SC - Re:Art or Science/ plus "grits"

Heitman fiondel at fastrans.net
Mon Feb 1 00:42:54 PST 1999


At 07:05 AM 1/31/99 -0500, you wrote:
 Bear write:
>> >>      Baking (and all 'Pastry Sciences', to borrow a phrase from
>> >Homer Simpson) is a Science.
>> >>      Mistress Christianna
>> >>
>> >After careful consideration, I must say that baking can not be a
>> >Science.


Greetings to the list From a new joiner.

By way if a bio, My name is Franz, and I live in Calontir. Mundanely, I am
a professional cook with a degree from a nationally recognized cooking
school/ chef program. I passed my test to become a Certified Cook and Baker
with the International Association of Cooks and Bakers (the professional
group that issues the title "Chef" in any of its incarnations), but took a
different career path.

Per the Association, Cooking is an Art while baking is a Science.

Baking is nothing more than food chemistry. Yes, there minute variances in
porportions that will still allow the product to exist, but the ranges are
VERY well known, and too litle or too much and the product fails. Baking
materials are all measured in weights, not volume, and all materials are
measured as a ratio weight to the flour weight when increasing/decreasing
serving amounts. Baking also requires a specific oven temperature to
achieve the desired result. baking "in a SLOW oven" is NOT an option. It
will NOT achieve the same ultimate end result as correct temperature.

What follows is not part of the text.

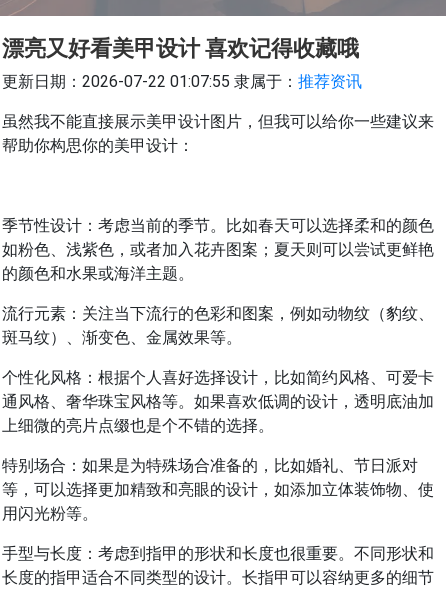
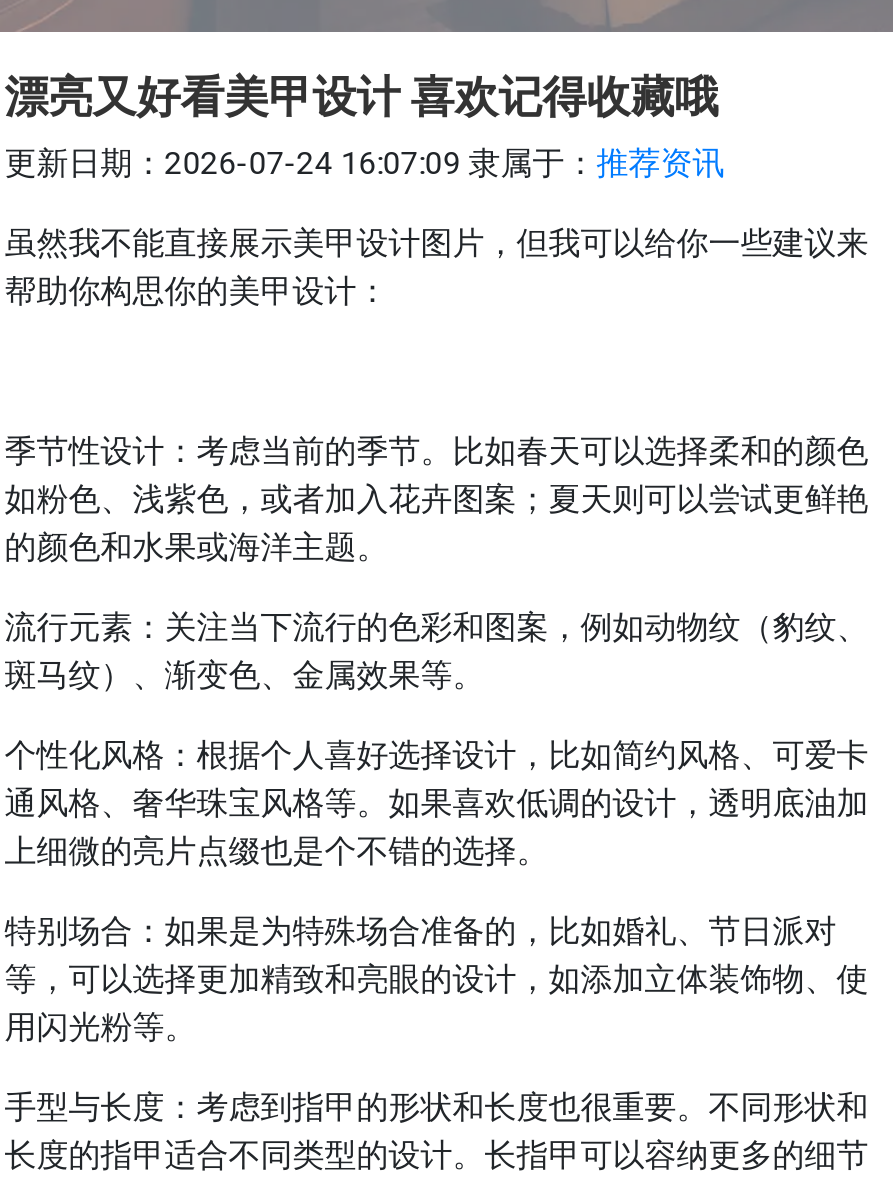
[2,72,362,91] 更新日期：2026-07-22 01:07:55隶属于：推荐资讯 -> [4,144,724,182] 更新日期：2026-07-24 16:07:09隶属于：推荐资讯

Cooking, OTOH, uses volumes of ingredients which can and will vary
according to  the personal taste of both/either the cook and eater. Leaving
out a 'vital' ingredient does not destroy the final product, merely changes
it to something else. (imagine what bread would be like if you left out the
shortening, as opposed to stew if you left out the meat.) Oven temperatures
can vary from barely warm to broiler sear hot, and the end product will be
essentially the same if the cooking time is altered to suit.

Hope this helps.

Franz/calontir

Humorous PS:  EVERYBODY with any intellegence knows Grits is boiled nice
and thick, then made into a patty kinda like a hashbrown, then pan fried in
lots of butter into a solid cake, and served with sorgum syrup. :)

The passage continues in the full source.